__Instructions for the task__.
How many lines below hold the string "font"? Report that number alone.

__Supplied information__.
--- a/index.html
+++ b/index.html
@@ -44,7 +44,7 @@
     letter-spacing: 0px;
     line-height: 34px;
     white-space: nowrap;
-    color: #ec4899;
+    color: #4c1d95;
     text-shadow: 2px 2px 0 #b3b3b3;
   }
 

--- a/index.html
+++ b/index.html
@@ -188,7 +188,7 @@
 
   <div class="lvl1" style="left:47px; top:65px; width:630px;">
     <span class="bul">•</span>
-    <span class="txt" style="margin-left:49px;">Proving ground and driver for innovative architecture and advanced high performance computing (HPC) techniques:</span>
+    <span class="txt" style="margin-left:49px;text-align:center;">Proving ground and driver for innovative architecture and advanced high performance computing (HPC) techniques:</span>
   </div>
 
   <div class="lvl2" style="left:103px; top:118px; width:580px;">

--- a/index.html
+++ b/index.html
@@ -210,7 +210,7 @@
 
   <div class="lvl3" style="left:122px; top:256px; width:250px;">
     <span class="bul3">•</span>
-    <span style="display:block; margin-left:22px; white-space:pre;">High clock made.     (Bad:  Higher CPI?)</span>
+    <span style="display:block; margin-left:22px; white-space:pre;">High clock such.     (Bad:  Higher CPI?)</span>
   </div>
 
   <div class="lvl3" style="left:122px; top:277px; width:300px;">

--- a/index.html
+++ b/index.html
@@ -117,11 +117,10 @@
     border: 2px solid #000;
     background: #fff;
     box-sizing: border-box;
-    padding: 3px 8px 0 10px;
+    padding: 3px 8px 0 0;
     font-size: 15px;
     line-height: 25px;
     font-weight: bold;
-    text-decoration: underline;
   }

...

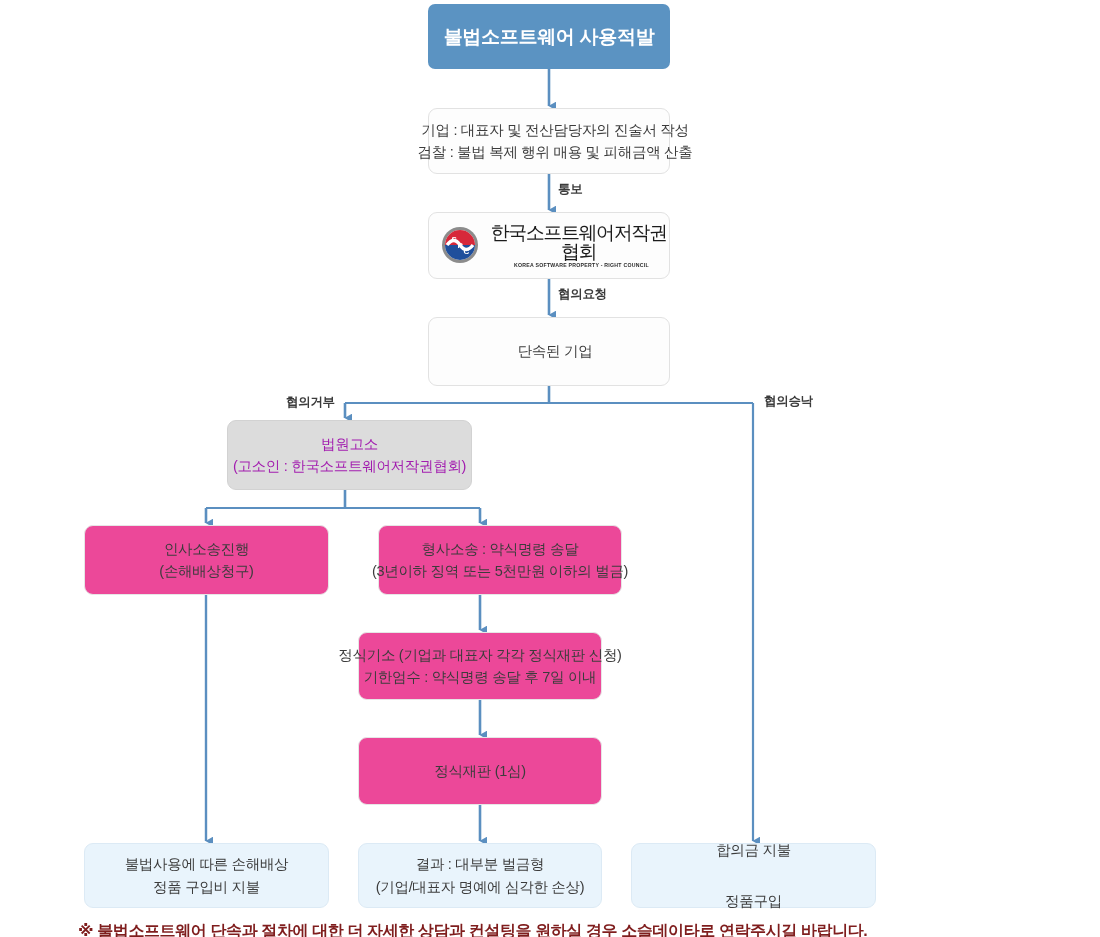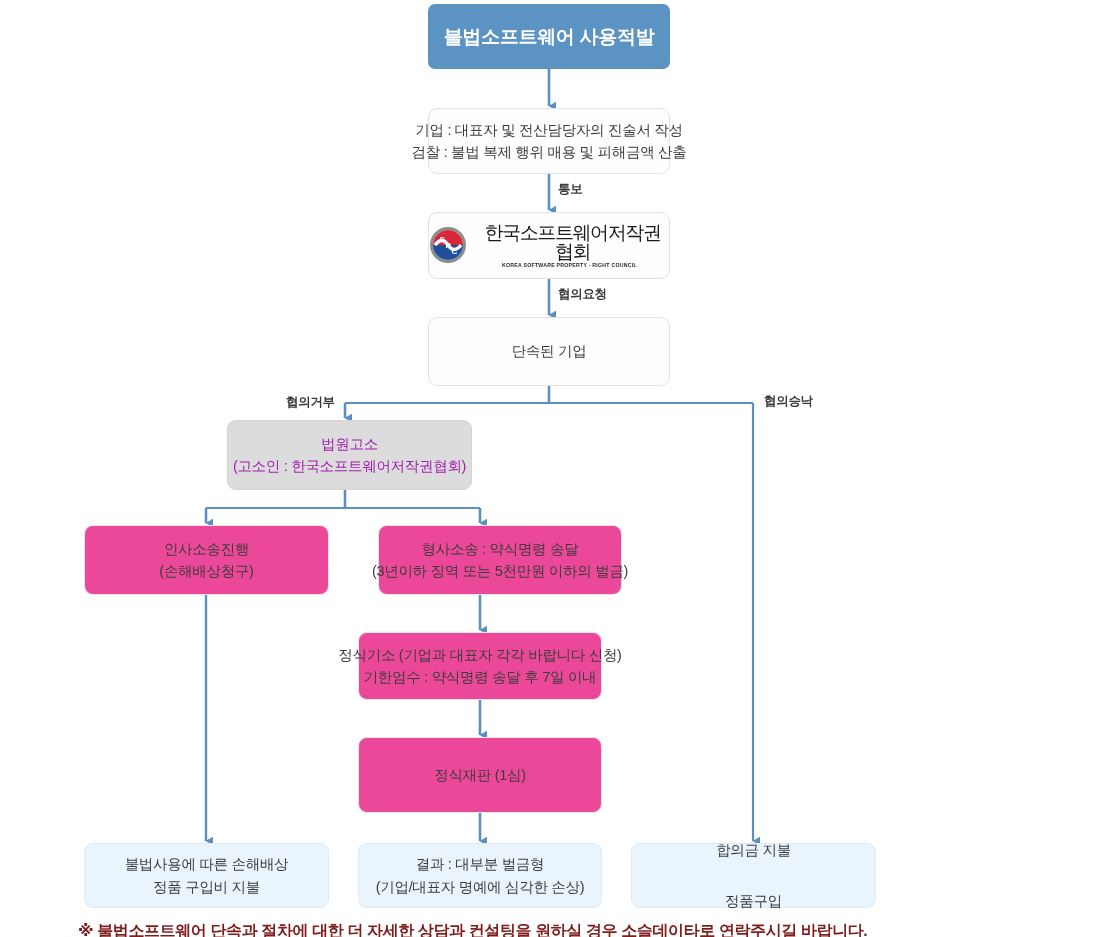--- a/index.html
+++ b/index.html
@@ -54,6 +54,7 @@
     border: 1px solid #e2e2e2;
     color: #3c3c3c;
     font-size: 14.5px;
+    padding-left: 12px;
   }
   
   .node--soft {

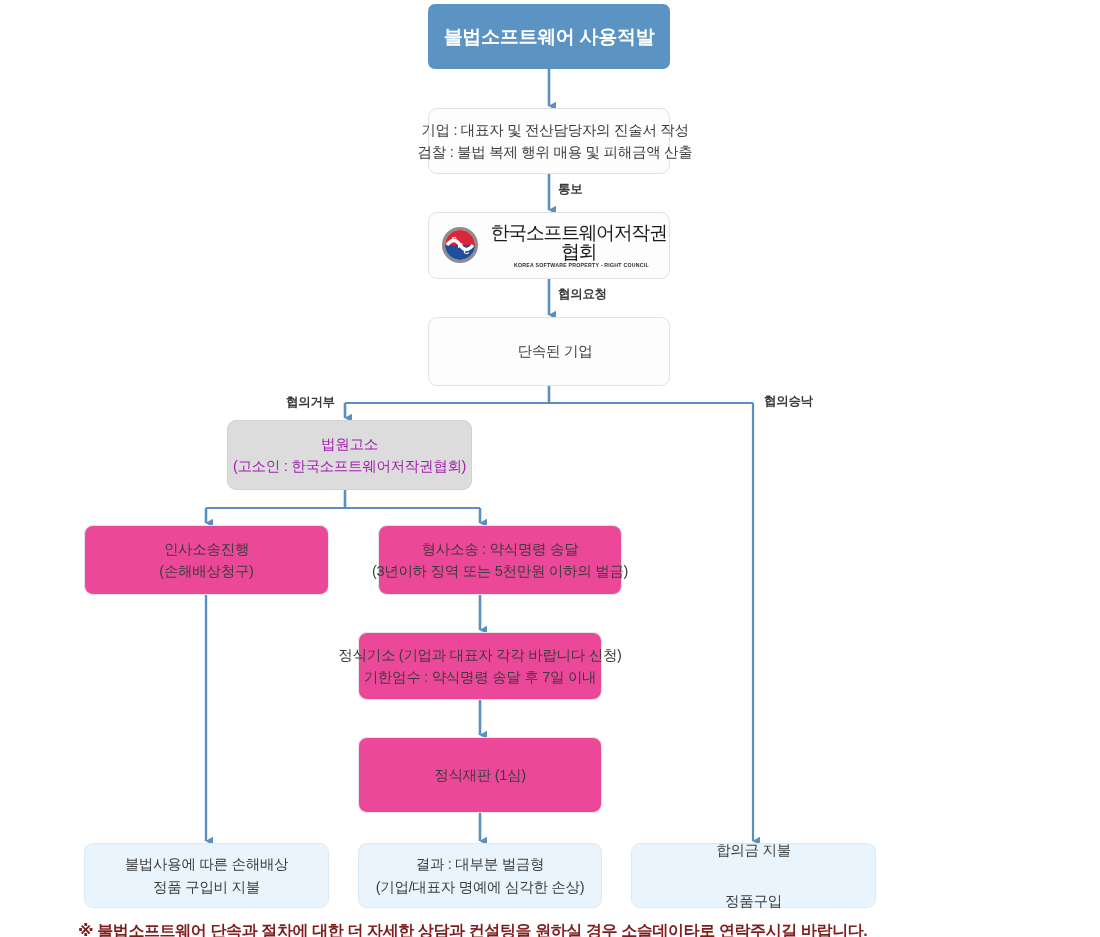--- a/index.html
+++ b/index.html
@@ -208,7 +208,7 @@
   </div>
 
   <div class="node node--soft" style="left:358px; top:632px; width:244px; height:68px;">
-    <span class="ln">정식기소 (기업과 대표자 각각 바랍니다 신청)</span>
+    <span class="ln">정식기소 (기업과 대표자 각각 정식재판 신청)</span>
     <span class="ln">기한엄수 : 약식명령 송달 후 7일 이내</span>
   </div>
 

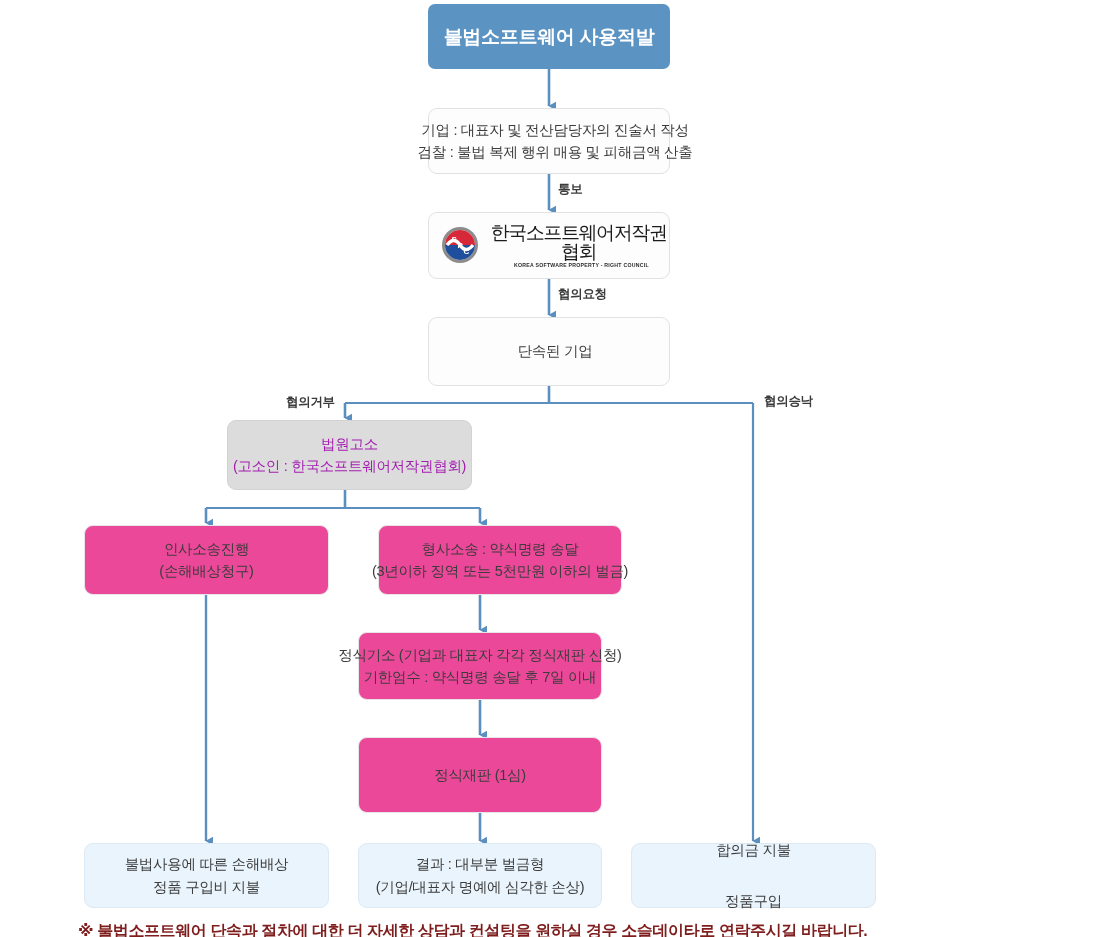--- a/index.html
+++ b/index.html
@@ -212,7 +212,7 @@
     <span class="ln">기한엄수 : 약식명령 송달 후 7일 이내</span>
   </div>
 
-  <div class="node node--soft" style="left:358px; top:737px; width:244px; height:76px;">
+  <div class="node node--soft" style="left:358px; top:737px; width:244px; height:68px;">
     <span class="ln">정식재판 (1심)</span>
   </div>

__Exercise solution__.
3